YOUR TASK:
The records below must be reproduced exactly, excluding any pictures.

ENTRIES SUPPLIED:
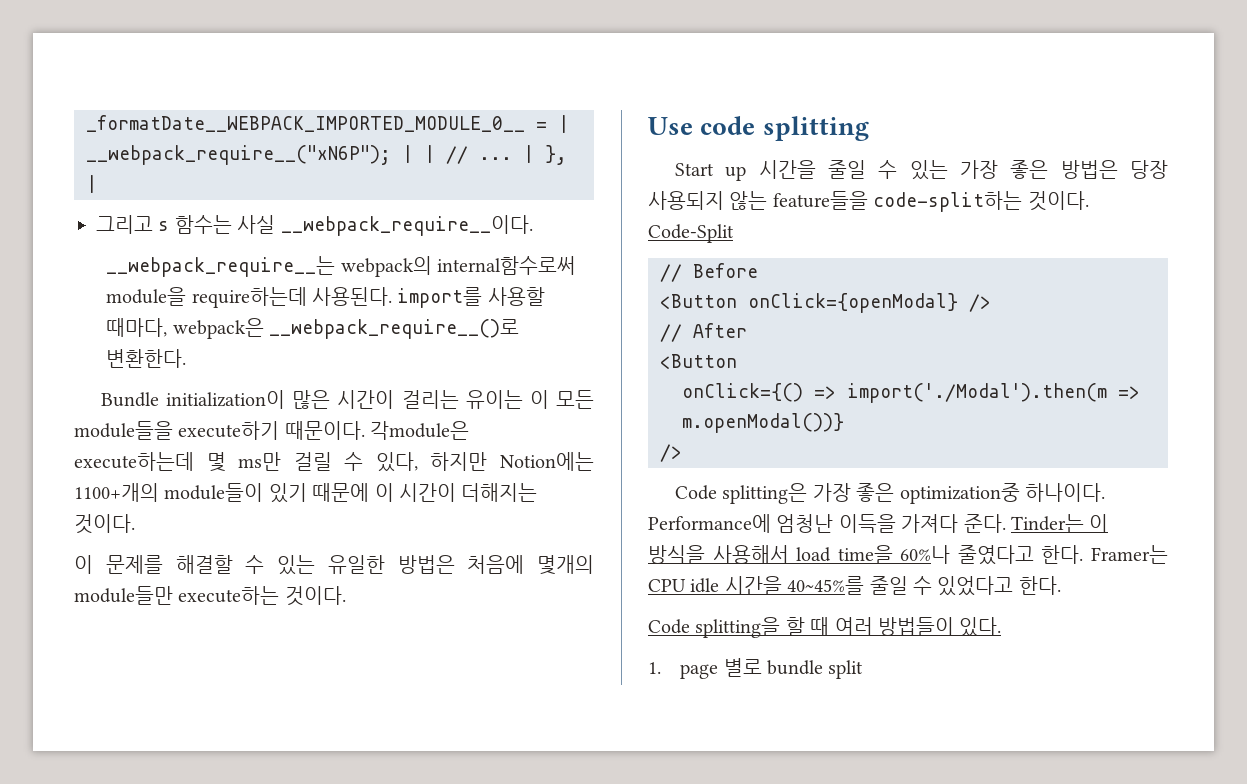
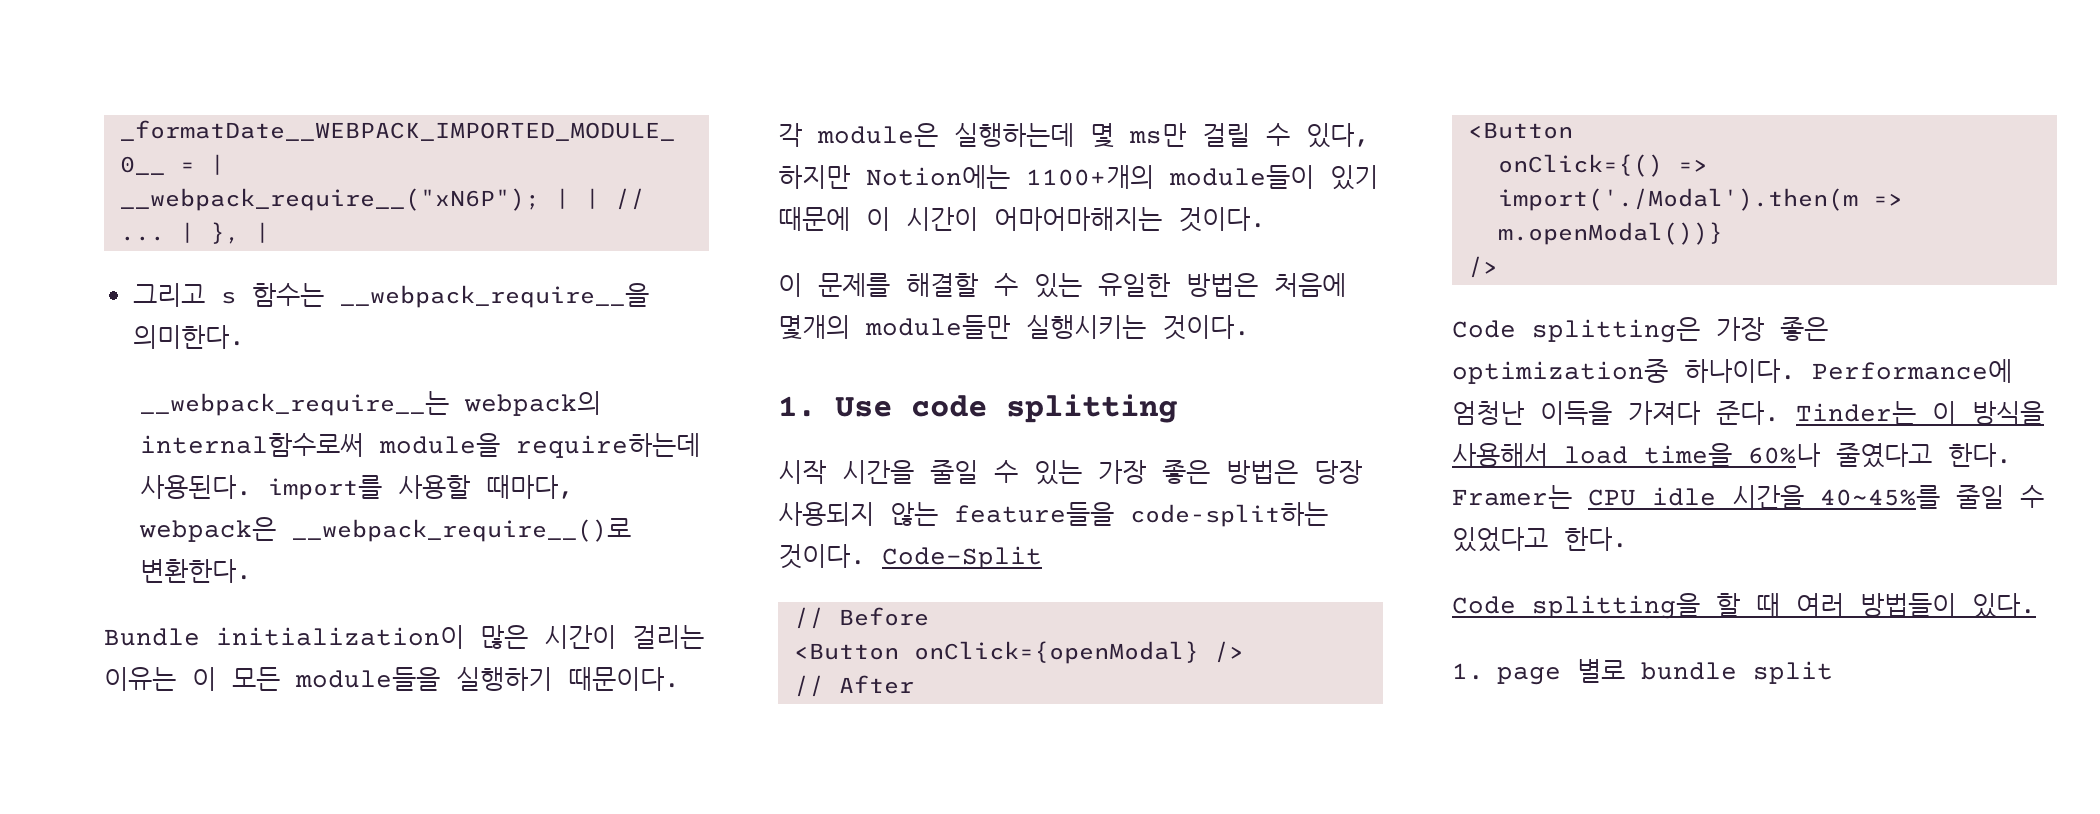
[237,215,533,236] 사실 __webpack_require__이다. -> [339,283,649,308] [132,325,245,349] __webpack_require__을 의미한다.
[465,390,523,409] 유이는 -> [104,667,176,691] 이유는
[178,421,470,440] [74,452,194,471] execute하기 때문이다. 각module은 execute하는데 -> [456,667,680,691] [778,123,1074,147] 실행하기 때문이다. 각 module은 실행하는데
[461,483,538,502] 더해지는 -> [994,207,1162,231] 어마어마해지는
[178,586,346,606] execute하는 것이다. // -> [1026,315,1250,340] [778,396,816,417] 실행시키는 것이다. // 1.
[674,163,747,181] Start up -> [778,460,826,484] 시작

EXERCISE OUTPUT:
[237,215,533,236] 사실 __webpack_require__이다. -> [339,283,649,308] [132,325,245,349] __webpack_require__을 의미한다.
[465,390,523,409] 유이는 -> [104,667,176,691] 이유는
[178,421,470,440] [74,452,194,471] execute하기 때문이다. 각module은 execute하는데 -> [456,667,680,691] [778,123,1074,147] 실행하기 때문이다. 각 module은 실행하는데
[461,483,538,502] 더해지는 -> [994,207,1162,231] 어마어마해지는
[178,586,346,606] execute하는 것이다. // -> [1026,315,1250,340] [778,396,816,417] 실행시키는 것이다. // 1.
[674,163,747,181] Start up -> [778,460,826,484] 시작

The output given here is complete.